In their poor country with too few doctors for too many need families, thousands of young Ethiopian women act as counselors, midwives, health teachers and sources of inspiration. By Linda Villarosa Eight years ago, Aster Roba saw something no 14-year-old schoolgirl should ever have to witness: her mother wrestling with near fatal complications during childbirth. […]
In their poor country with too few doctors for too many need families, thousands of young Ethiopian women act as counselors, midwives, health teachers and sources of inspiration.
By Linda Villarosa
Eight years ago, Aster Roba saw something no 14-year-old schoolgirl should ever have to witness: her mother wrestling with near fatal complications during childbirth.
Her mother somehow made it to a hospital from their home in a rural Ethiopian village 150 miles south of Addis Ababa and delivered by C-section a healthy baby—her 10th in 10 years. But the image of her suffering haunts Roba, and it changed the direction of her life. “After I almost lost my mother, a health extension worker came to our house because she knew what had happened,” she says through an interpreter, speaking with old-soul calm. Surrounded by a dusty collection of barefoot children in stained and tattered clothing, giggling and pulling at her skirt, she continues, “The health extension worker talked about family planning and having fewer children and spacing them out. I realized this is what I want to do. I never want someone else to suffer like my mother did.”

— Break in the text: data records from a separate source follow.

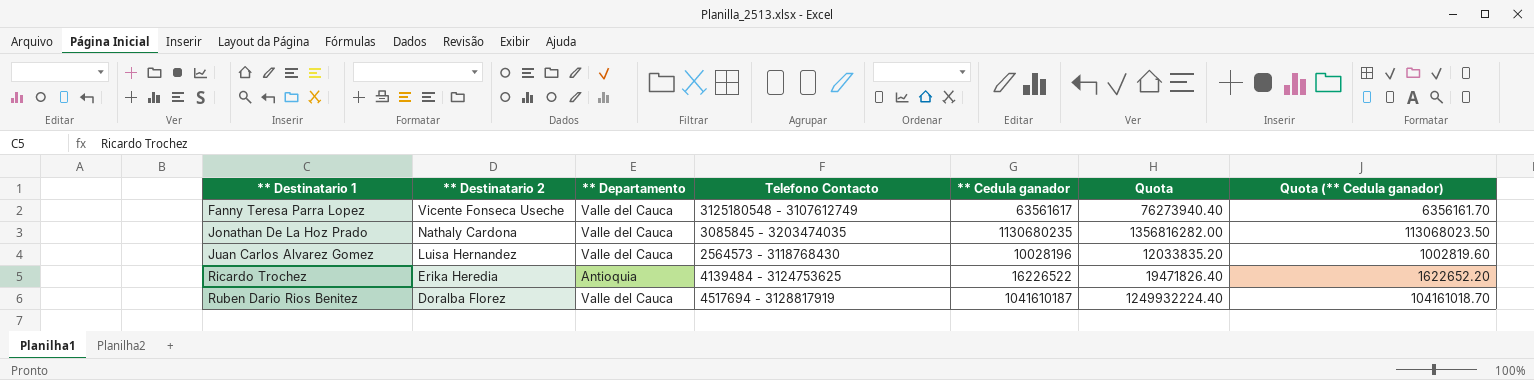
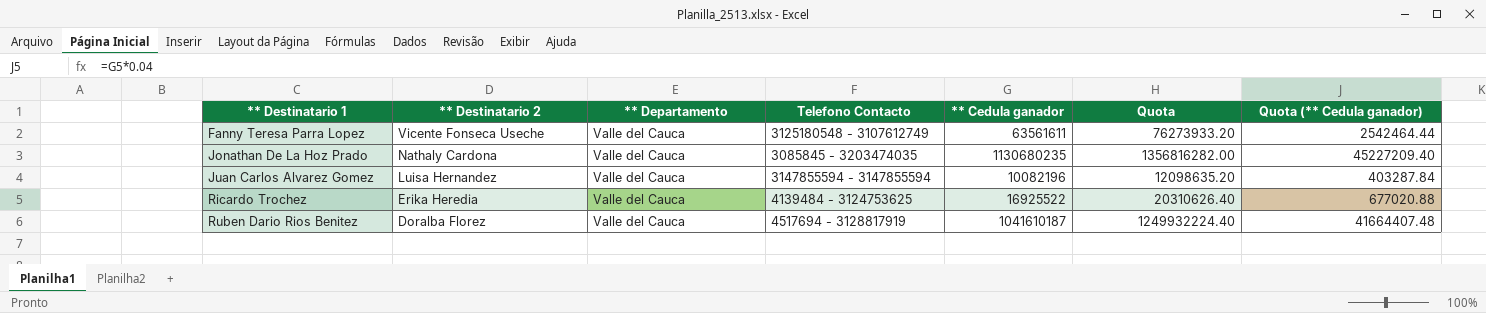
column Quota (** Cedula ganador) | formula: [** Cedula ganador] * 0.1 -> [** Cedula ganador] * 0.04
Fanny Teresa Parra Lopez | ** Cedula ganador: 63561617 -> 63561611
Fanny Teresa Parra Lopez | Quota: 76273940.40 -> 76273933.20
Juan Carlos Alvarez Gomez | Telefono Contacto: 2564573 - 3118768430 -> 3147855594 - 3147855594
Juan Carlos Alvarez Gomez | ** Cedula ganador: 10028196 -> 10082196
Juan Carlos Alvarez Gomez | Quota: 12033835.20 -> 12098635.20
Ricardo Trochez | ** Departamento: Antioquia -> Valle del Cauca
Ricardo Trochez | ** Cedula ganador: 16226522 -> 16925522
Ricardo Trochez | Quota: 19471826.40 -> 20310626.40

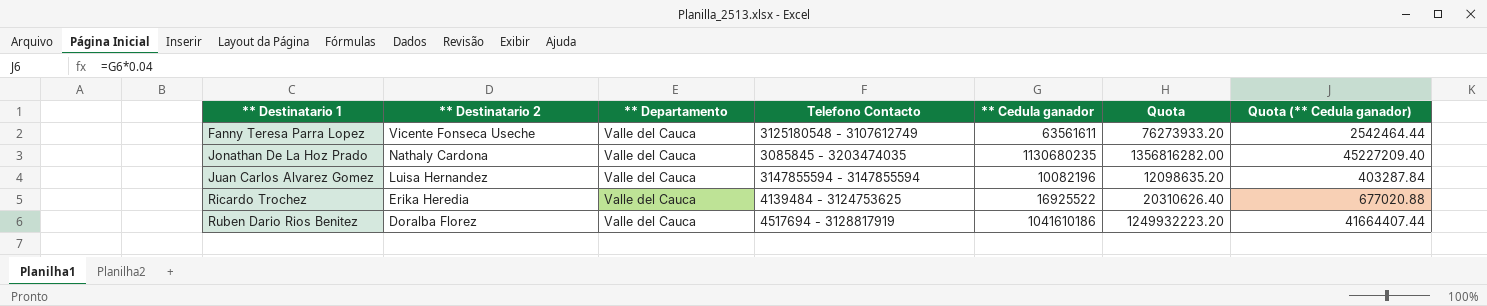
Ruben Dario Rios Benitez | ** Cedula ganador: 1041610187 -> 1041610186
Ruben Dario Rios Benitez | Quota: 1249932224.40 -> 1249932223.20
Ruben Dario Rios Benitez | Quota (** Cedula ganador): 41664407.48 -> 41664407.44

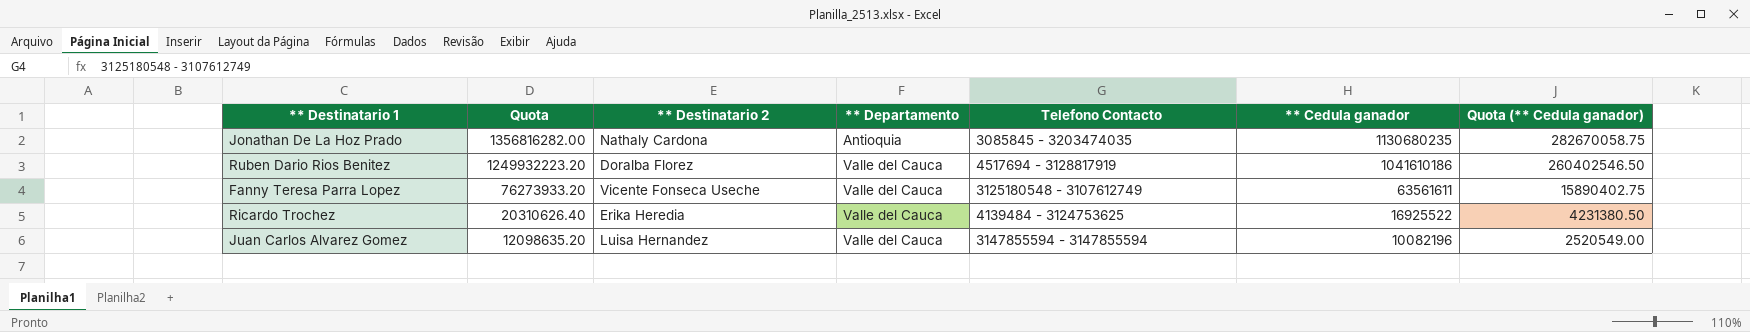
row order: ** Destinatario 1 ascending -> Quota descending
column Quota | position: 6 -> 2
column Quota (** Cedula ganador) | formula: [** Cedula ganador] * 0.04 -> [** Cedula ganador] * 0.25
Jonathan De La Hoz Prado | ** Departamento: Valle del Cauca -> Antioquia

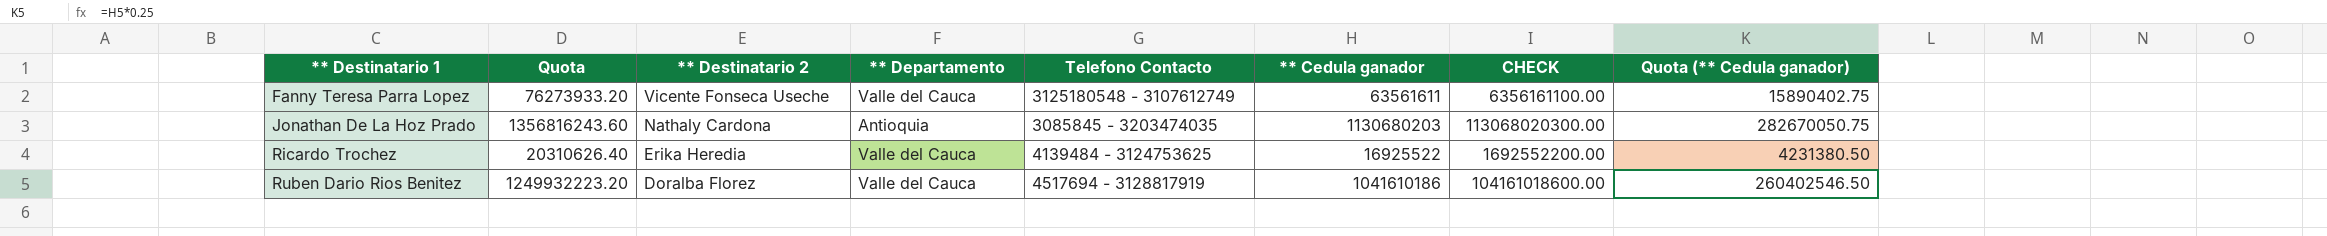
row order: Quota descending -> ** Destinatario 1 ascending
column CHECK | formula: none -> [** Cedula ganador] * 100
row Juan Carlos Alvarez Gomez: 12098635.20 | Luisa Hernandez | Valle del Cauca | 3147855594 - 3147855594 | 10082196 | 2520549.00 -> none
Jonathan De La Hoz Prado | Quota: 1356816282.00 -> 1356816243.60
Jonathan De La Hoz Prado | ** Cedula ganador: 1130680235 -> 1130680203
Jonathan De La Hoz Prado | Quota (** Cedula ganador): 282670058.75 -> 282670050.75

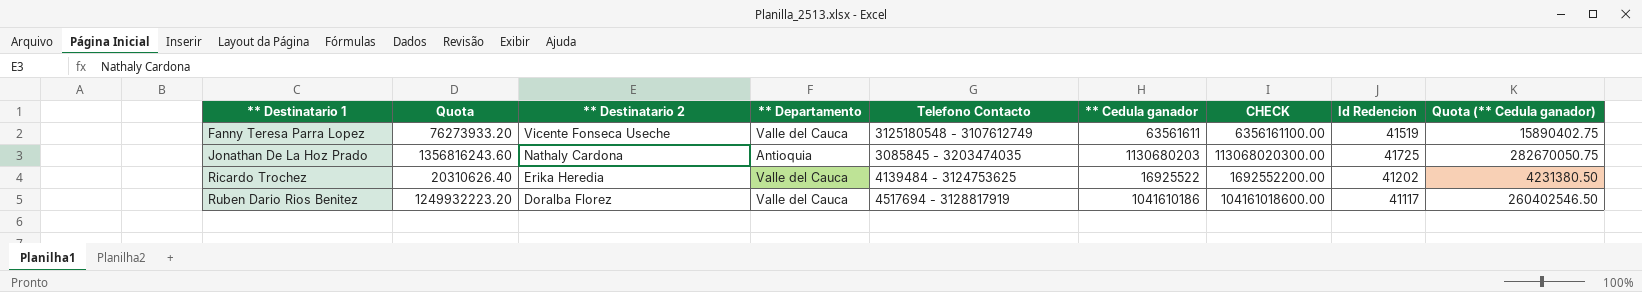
column Id Redencion | position: none -> 8

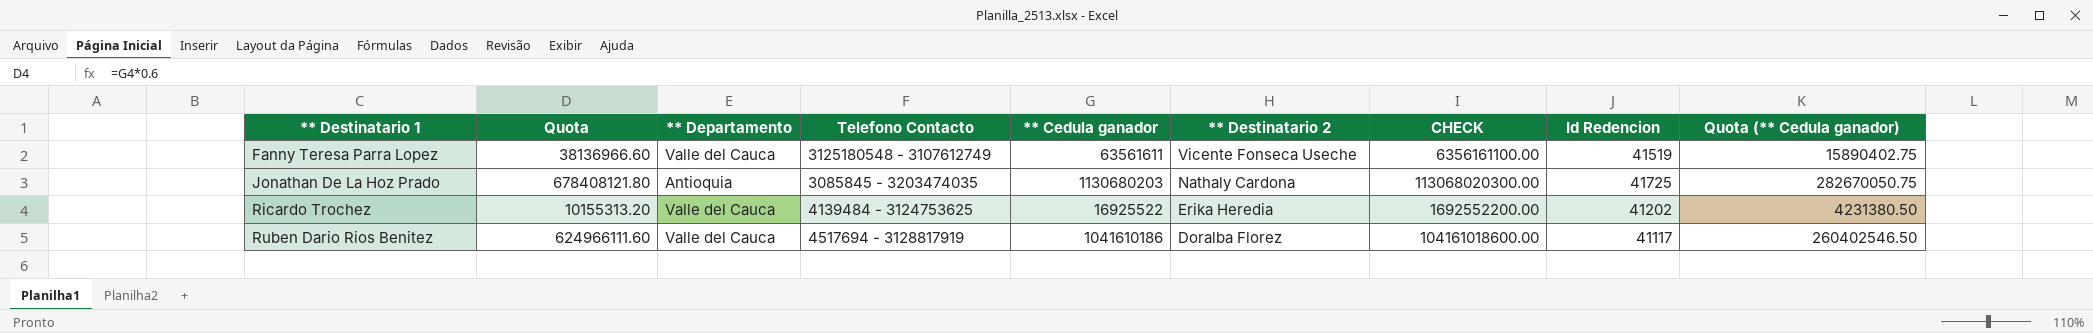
column Quota | formula: [** Cedula ganador] * 1.2 -> [** Cedula ganador] * 0.6
column ** Destinatario 2 | position: 3 -> 6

After a year of training, Roba is now a health extension worker (HEW) herself, one of an army of more than 30,000 women dispatched by the Ethiopian government in the past seven years under its Health Extension Program (HEP). HEP takes aim at a tangle of poverty-fueled health problems—led by malaria and respiratory illnesses like tuberculosis—that plague this lush, sprawling country of nearly 83 million, the third most populous in Africa. Four-fifths of its people live in a patchwork of villages and towns, often far from the larger cities and from health-care facilities, let alone basic amenities.
In Daka Werekelo where Roba lives and works, 2,000 people reside in a sprawling cluster of mud huts. As a health extension worker, Roba walks from home to home beating the drum about family planning, HIV prevention, hygiene,nutrition and other healthy practices.Twice a month she holds community meetings in a field, gathering together the people in her village to exchange information and voice health concerns. She also digs latrines and distributes mosquito nets, and in the small office she shares with a 20-year-old colleague, she inserts birth-control implants, administers contraceptive injections, provides prenatal and gynecological care, vaccinates children and treats diarrhea. Some days she helps women deliver babies in their homes; she has brought about a dozen children into the world.
Roba and her colleagues focus most on the country’s top health priorities: saving the lives of thousands of Ethiopian women who might die having babies and protecting infants who might never reach their first birthdays. According to a recent study in The Lancet, the current maternal mortality rate is 590 deaths for every 100,000 live births, compared to just 13.3 deaths per 100,000 in the U.S. Put in stark terms of real women’s lives, more than 25,000 women and girls die each year of childbirth complications in Ethiopia. And that figure is far surpassed by the 381,000 Ethiopian children a year who die before they reach age 5.
It’s not surprising that women’s and children’s health is such a problem: Ethiopia is ranked the second most impoverished nation in the world under the U.N.’s Multidimensional Poverty Index (MPI), with 90 percent of its people living in poverty and more than 60 percent illiterate. Only $16 per person is spent on health, less than half of the World Health Organization’s recommendation of $34, and the bulk comes directly from international aid.